Political immunity for Czech politicians bottomless

Petr Holub
29. 4. 2008 10:00
High-ranking politicians enjoy protection by state
Liana Janáčková happy as ever
Liana Janáčková happy as ever | Foto: Tomáš Adamec, Aktuálně.cz

Prague - Similar cases, different approach. Three cases of Czech high rank politicians suggest that the higher up you are in the Czech politics, the easier it is to escape charges or law suits.

Jiří Čunek, currently returning deputy Prime Minister, Liana Janáčková, a Moravian senator, as well as Pavel Severa, an MP, made it easily out of cases that haunt others for long months.

Racist remarks, leaking secret information and corruption - they have been suspected of similar misdeeds as their local colleagues but never made it to a law court, either to prove their innocence or to be proven guilty. 

Czech officials or elected politicians stopped their cases on their way to the court house. Similar cases with local politicians are taking long months.

The case of Janáčková

Czech senator Liana Janáčková was saved by her colleague members from the upper chamber of Czech parliament when they refused to expose her to the police. 

Janáčková was to be accused by the police of racism for her anti-Roma quotes that she uttered during her times as a mayor of one of Ostrava districts.

"Her story is not a story of skinheads who shout out their remarks somewhere. She said it under pressure while talking to the white majority. I can absolutely see the situation. She is a woman, a male mayor would never let others heat him up like this," said Jaroslav Kubera, one of her colleague senators.

The upper chamber meant that Janáčková did not say those things as a senator or on the parliament ground but at the time when she still was a mayor. Based on some parliamentarians, the parliament immunity should therefore not be applied in her case.

The majority though decided differently and saved Janáčková from investigations and prosecution.
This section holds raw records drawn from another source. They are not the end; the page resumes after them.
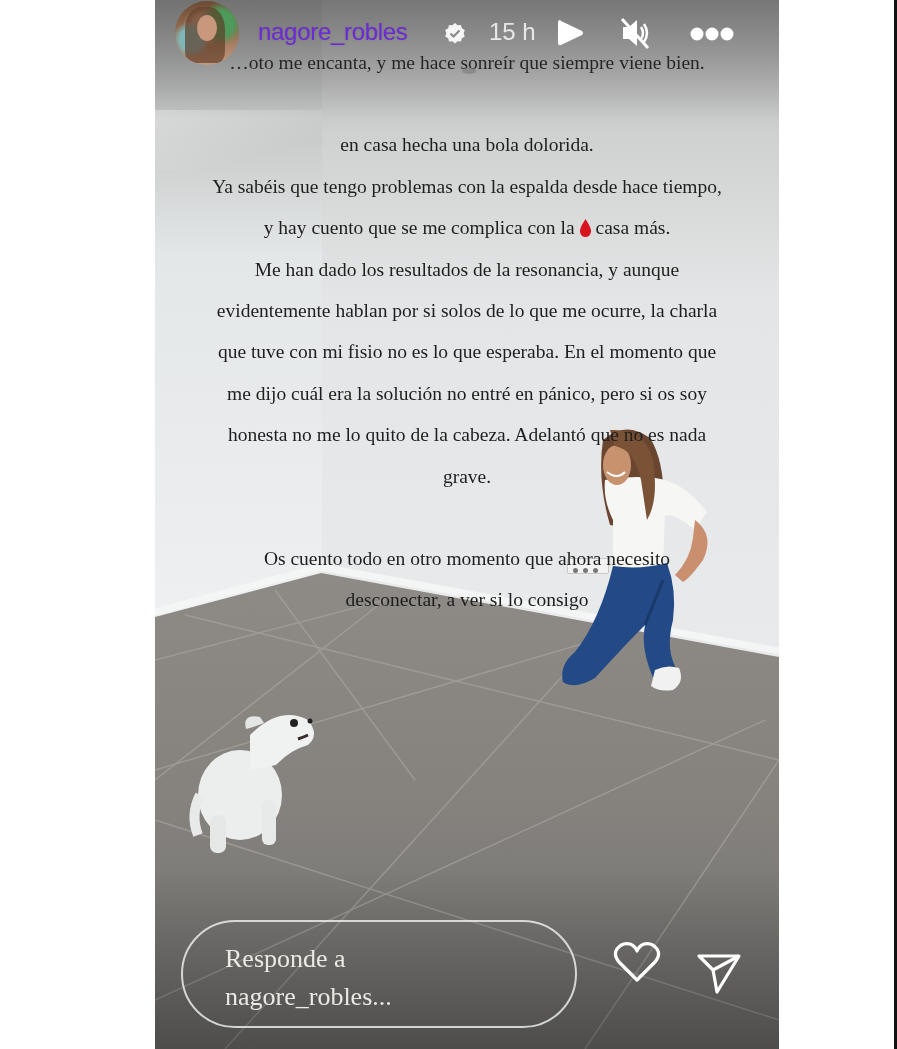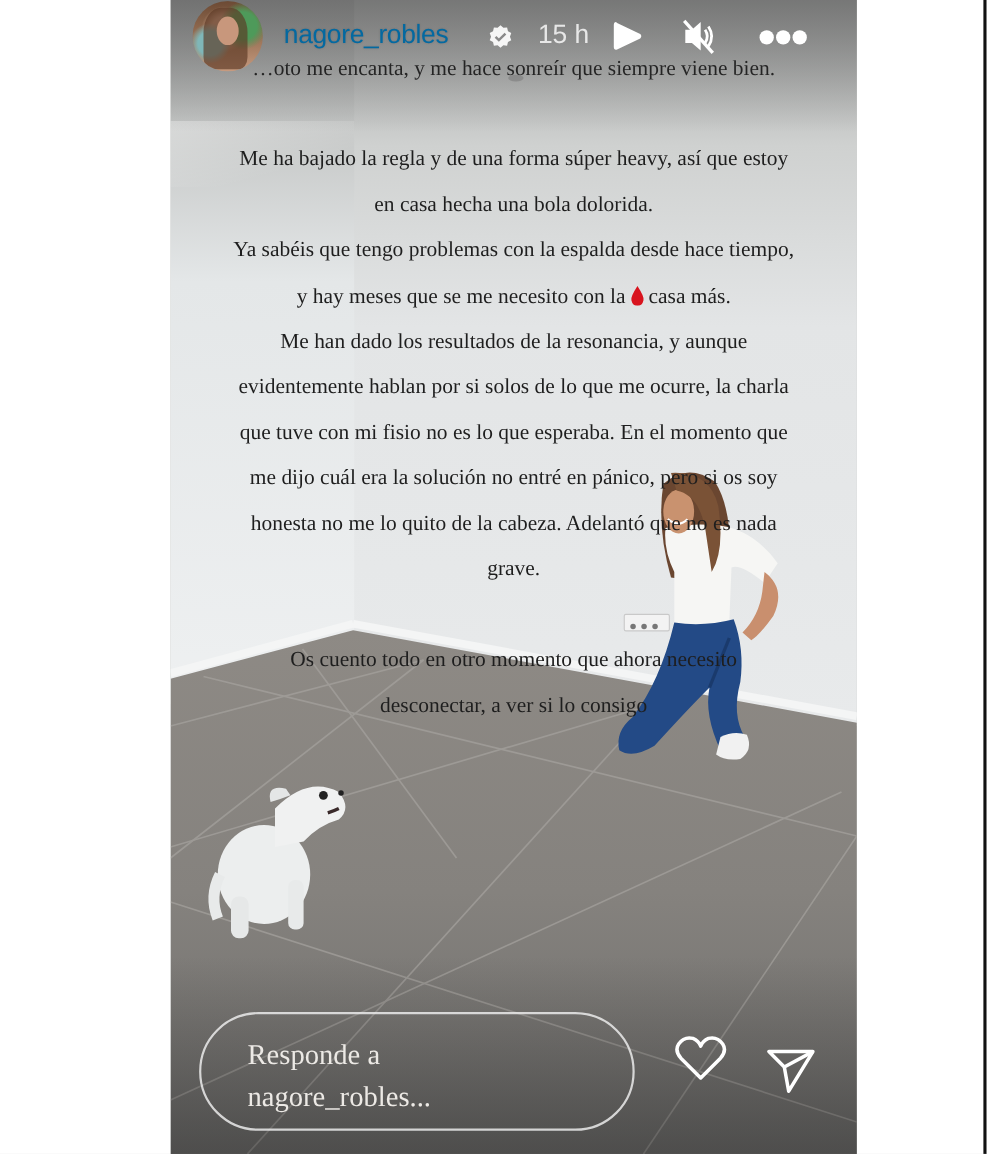"nagore_robles" .username { color: #0369a1 -> #6d28d9 }
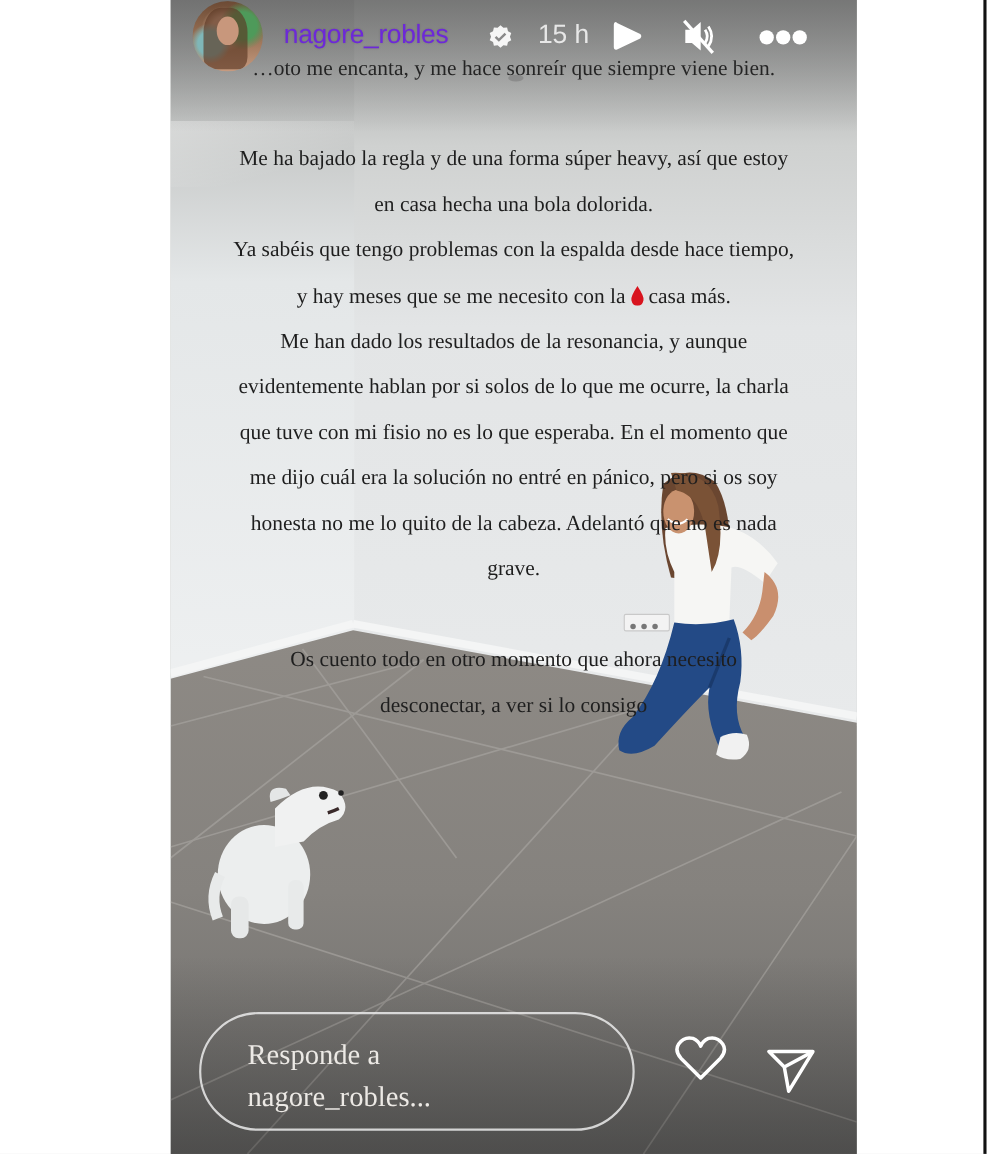"Me ha bajado la regla" p { html: <p>Me ha bajado la regla y de una forma súper heavy, así que estoy</p> -> none }
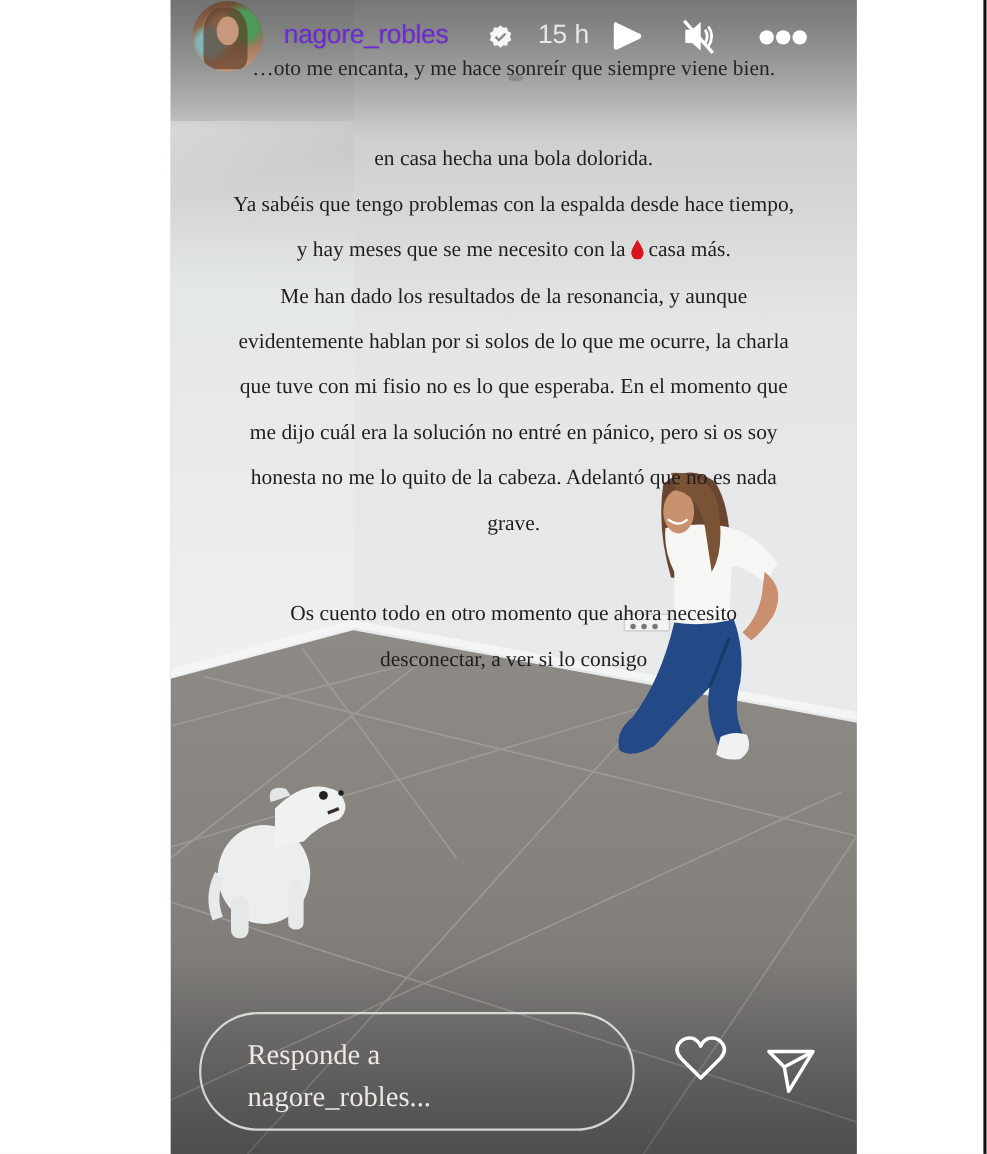"y hay meses que se" span { text: meses que se me necesito -> cuento que se me complica }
"Shooting down all the Roma"

Her former colleague from Ostrava Jiří Jizerský was not that lucky. He was present at the meeting on situation in Ostrava district Bedřiška where Janáčková uttered her racist remarks. He did too, witnesses say he spoke about shooting down all of the Roma population.

"Give me a permission to own a shotgun and if you allow me to shoot them all I will go ahead and do it," Jizerský said supposedly.

The prosecution office in Ostrava already filed an action against him, the law court is to decide soon. But - his quote and the quotes of senator Janáčková were not that much different.

"I have to admit that I am a racist and I do not agree with integration and with spreading gypsies all across the district. I do not have a place to put Roma in, most likely I would have to get a dynamite and blast them all of," she said. Mr. Jizerský faces up to two years in prisons, she will continue to being a member of the Czech senate. 

The case of Pavel Severa

Pavel Severa, Christian Democrats´ MP was behind leaking the report of Kubice that linked high politicians to the mafia. Police recognized his handwriting on the published copy and started his prosecution in 2006.

MP for Christian Democrats Pavel Severa
MP for Christian Democrats Pavel Severa | Foto: aktuálně.cz

Based on the information of Aktuálně.cz, police wanted to accuse him already last summer and filed a request with parliament to give the politician over to the police.

But the prosecutor stepped in and forbade the request to be sent. After that, the prosecution filed multiple requests for additions to the record.

At the same time, investigators were certain that there was a plenty of evidence, the prosecution saw it differently, though.

It decided that Pavel Severa only committed an offense, and not a crime. Therefore he will not be judged by the court but by the National Security Office.

This same office decided last Thursday that Severa was really behind leaking the report to the media and he was sentenced to a fine of 25,000 CZK.

Secret documents on TV

In other cases though, the justice is much stricter, as in the case of Tomáš Smrček, a TV reporter who in 1999 showed on the TV screen a highly secret document. That paper monitored the off-stage of the security information service as well as the military intelligence service.

Infamous Jiří Čunek was criticized by US state department not long ago
Infamous Jiří Čunek was criticized by US state department not long ago | Foto: Tomáš Adamec, Aktuálně.cz

The reporter was accused of intentional exposure of secret information, the interests of the Czech Republic as well as the life of a military agent. The prosecution went on for 18 months after which the court ruled that Tomáš Smrček did break the law but the agent actually never existed.

The corruption affair of deputy prime minister Jiří Čunek is well-known among the Czech public and in some ways quite similar to the case of Severa.

Infamous Čunek case

Also Čunek was saved from being sued by the state prosecutor who stopped his case saying that the alleged deed never happened.

And while the deputy prime minister who was forced to step down and later returned to the government ignoring many protests is free of charge, three other people who were a part of the same affair will be brought to court for trying to manipulate the case on behalf of the deputy prime minister and former mayor.

One of the important witnesses of the deputy minister's defense and his former inferior Jaromír Kudlík faces charges for false testimony for proving  Jiří Čunek's alibi.

Next month, another two people - businessmen Roman Vašků and Petr Šmírák will sit in court for influencing one of the witnesses.